> [Directions]
Below are records; reproduce exactly the lines from the one that has "Consider 6 dice" through the one that has "Every. Damn. Time.", ends included, and nothing more.

[Data extracted from a collection]
Segment Open
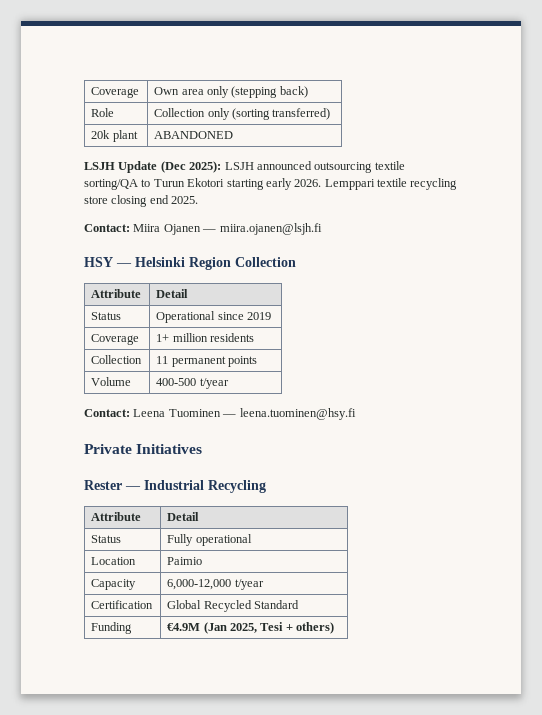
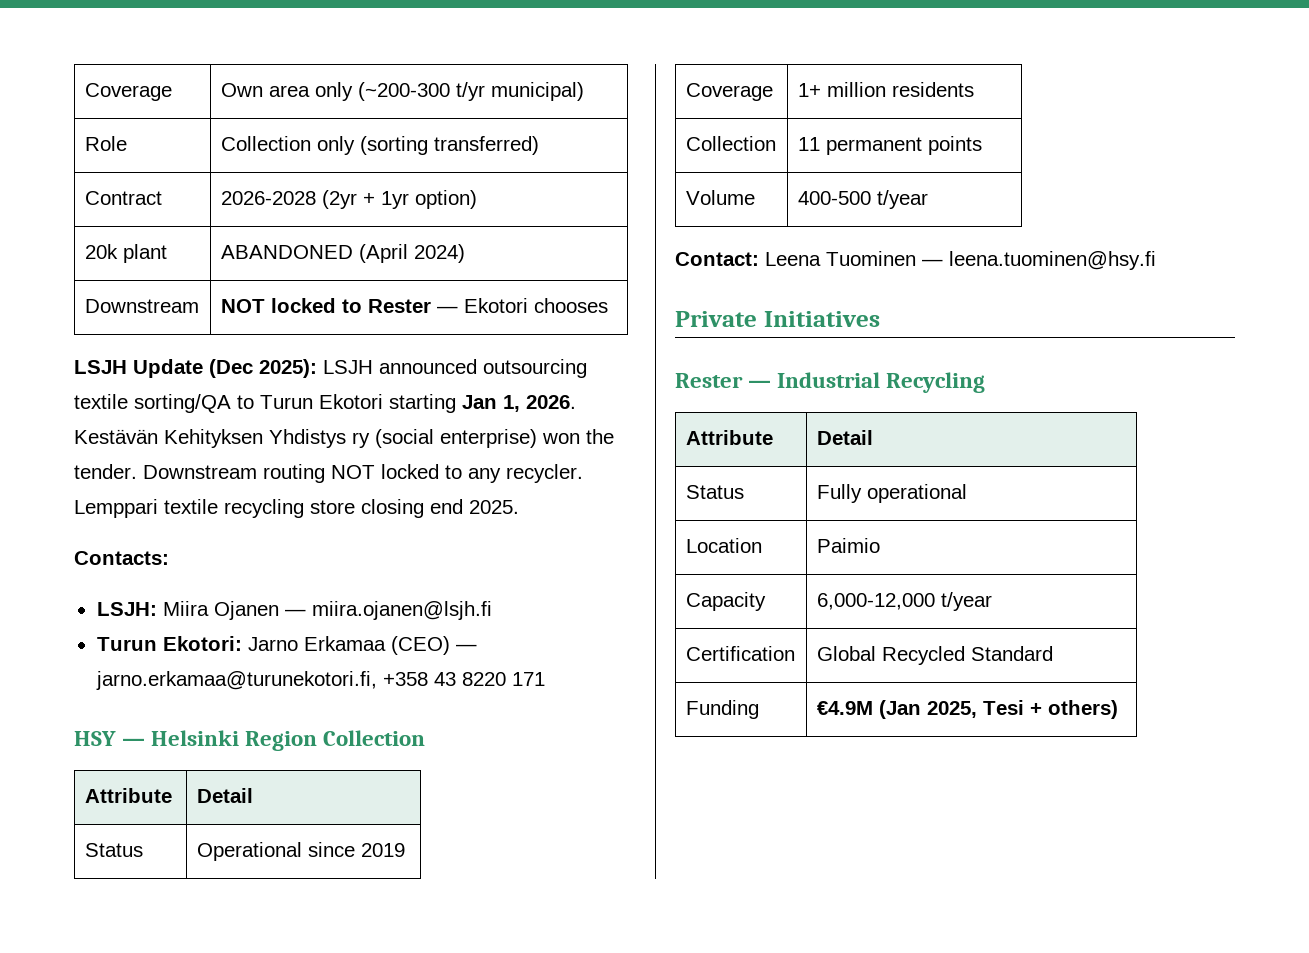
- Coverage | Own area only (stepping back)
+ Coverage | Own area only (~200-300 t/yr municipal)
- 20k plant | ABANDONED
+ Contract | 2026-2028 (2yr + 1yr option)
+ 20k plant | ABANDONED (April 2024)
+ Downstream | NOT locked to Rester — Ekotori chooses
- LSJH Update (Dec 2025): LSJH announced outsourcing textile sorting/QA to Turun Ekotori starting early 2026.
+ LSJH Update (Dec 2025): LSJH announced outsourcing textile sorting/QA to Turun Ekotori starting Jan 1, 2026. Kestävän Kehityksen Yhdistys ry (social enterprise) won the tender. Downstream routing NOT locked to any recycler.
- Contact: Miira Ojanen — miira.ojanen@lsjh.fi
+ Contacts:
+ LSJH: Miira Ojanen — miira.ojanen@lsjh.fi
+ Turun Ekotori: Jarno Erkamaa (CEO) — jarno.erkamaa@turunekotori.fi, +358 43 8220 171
Segment Closed
Segment Open
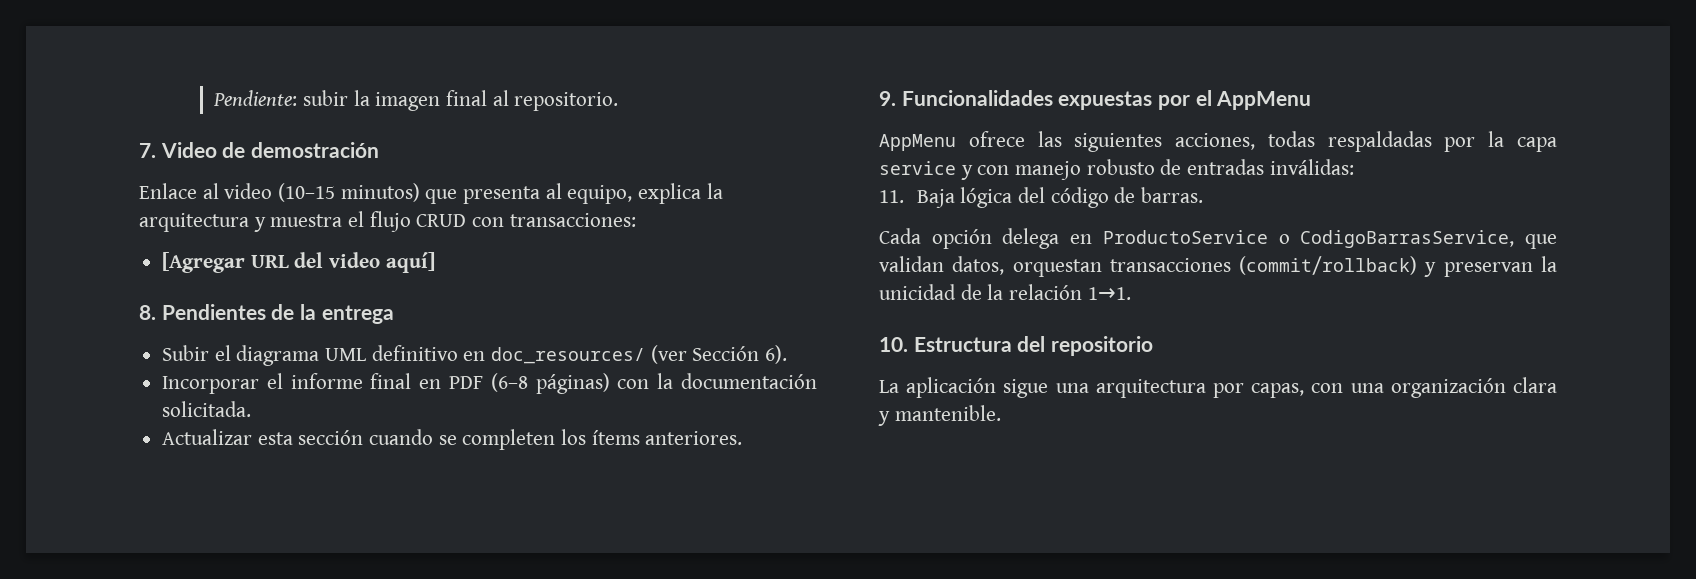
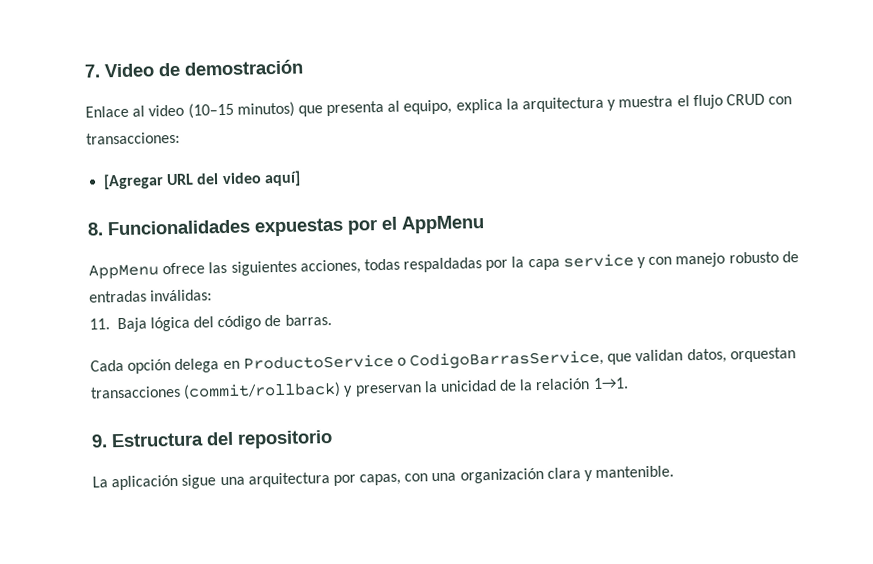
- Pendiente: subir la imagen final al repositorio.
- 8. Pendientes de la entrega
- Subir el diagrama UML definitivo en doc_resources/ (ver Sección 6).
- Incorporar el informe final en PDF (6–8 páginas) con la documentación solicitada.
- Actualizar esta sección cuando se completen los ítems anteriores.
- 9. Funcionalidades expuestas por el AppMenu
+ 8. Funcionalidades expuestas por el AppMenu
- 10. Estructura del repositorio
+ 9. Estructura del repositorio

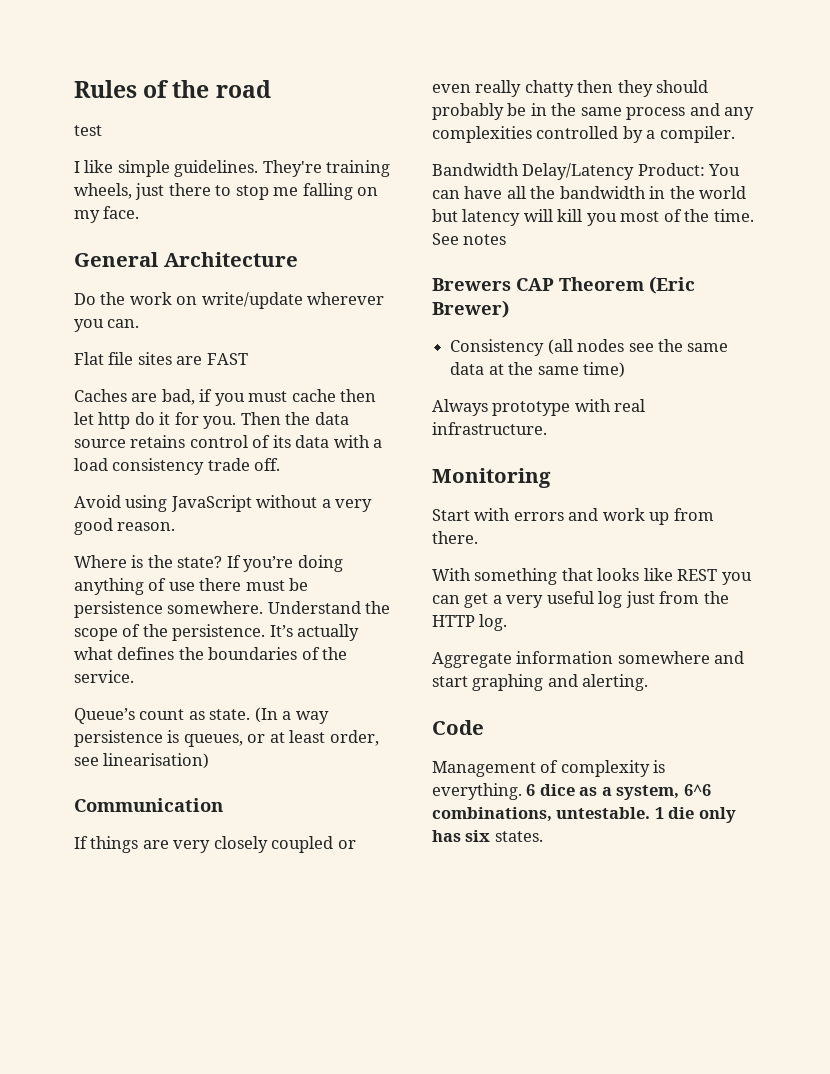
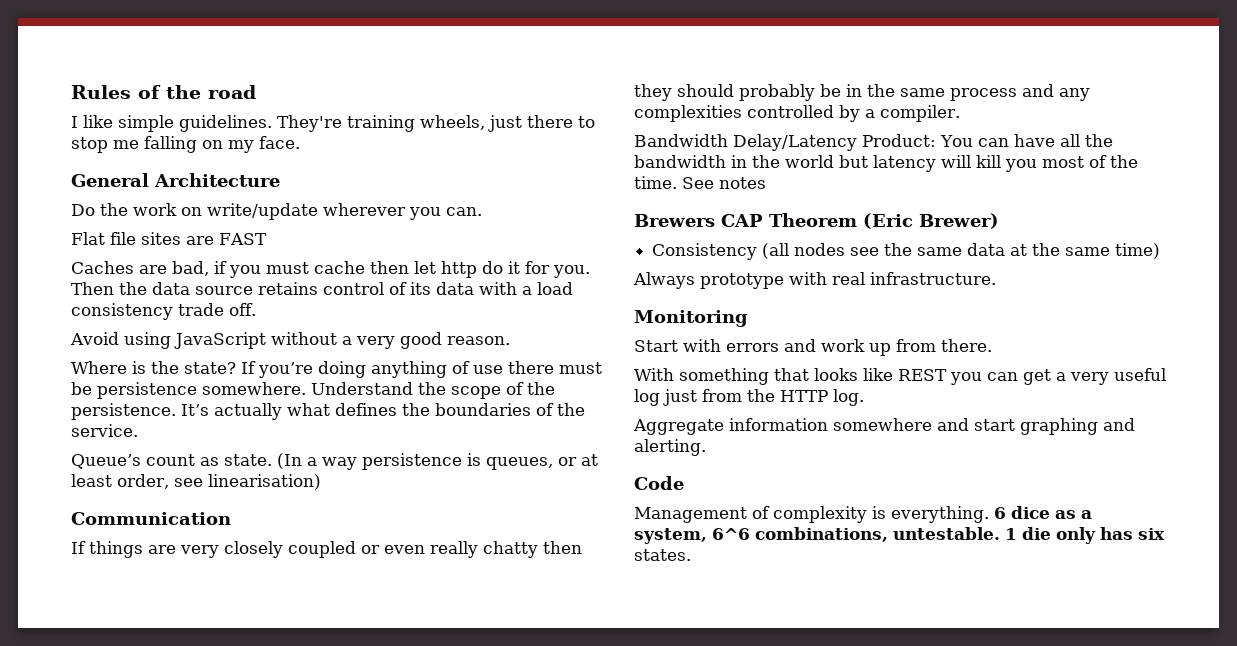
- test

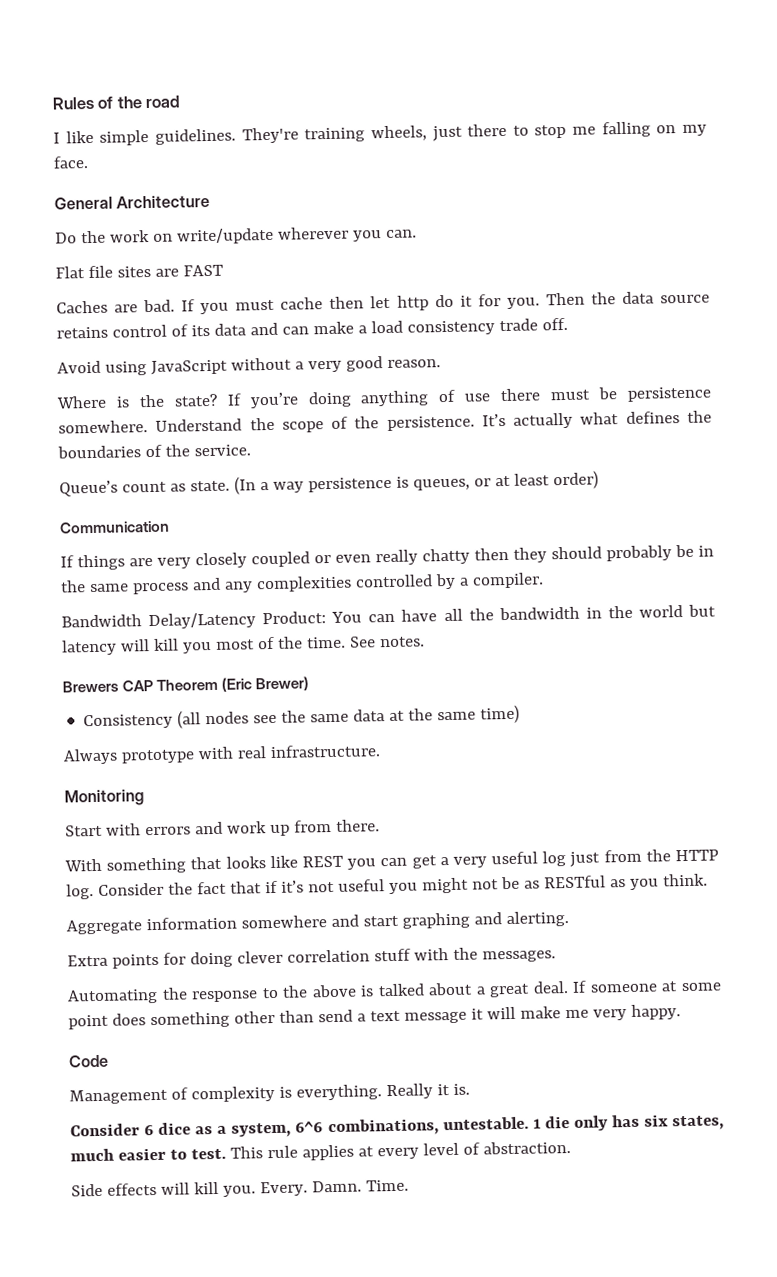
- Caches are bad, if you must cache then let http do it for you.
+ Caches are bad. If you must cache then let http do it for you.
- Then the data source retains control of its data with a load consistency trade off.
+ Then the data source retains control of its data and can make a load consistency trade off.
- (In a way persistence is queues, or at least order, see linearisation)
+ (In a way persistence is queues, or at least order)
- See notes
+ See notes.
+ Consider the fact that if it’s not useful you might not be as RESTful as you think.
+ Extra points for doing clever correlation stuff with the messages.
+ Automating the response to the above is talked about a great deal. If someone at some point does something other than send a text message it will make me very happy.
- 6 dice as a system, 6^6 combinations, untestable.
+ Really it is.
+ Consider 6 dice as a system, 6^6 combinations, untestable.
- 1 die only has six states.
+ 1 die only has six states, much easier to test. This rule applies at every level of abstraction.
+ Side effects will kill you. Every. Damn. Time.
Segment Closed
> [Exercise response]
+ Consider 6 dice as a system, 6^6 combinations, untestable.
- 1 die only has six states.
+ 1 die only has six states, much easier to test. This rule applies at every level of abstraction.
+ Side effects will kill you. Every. Damn. Time.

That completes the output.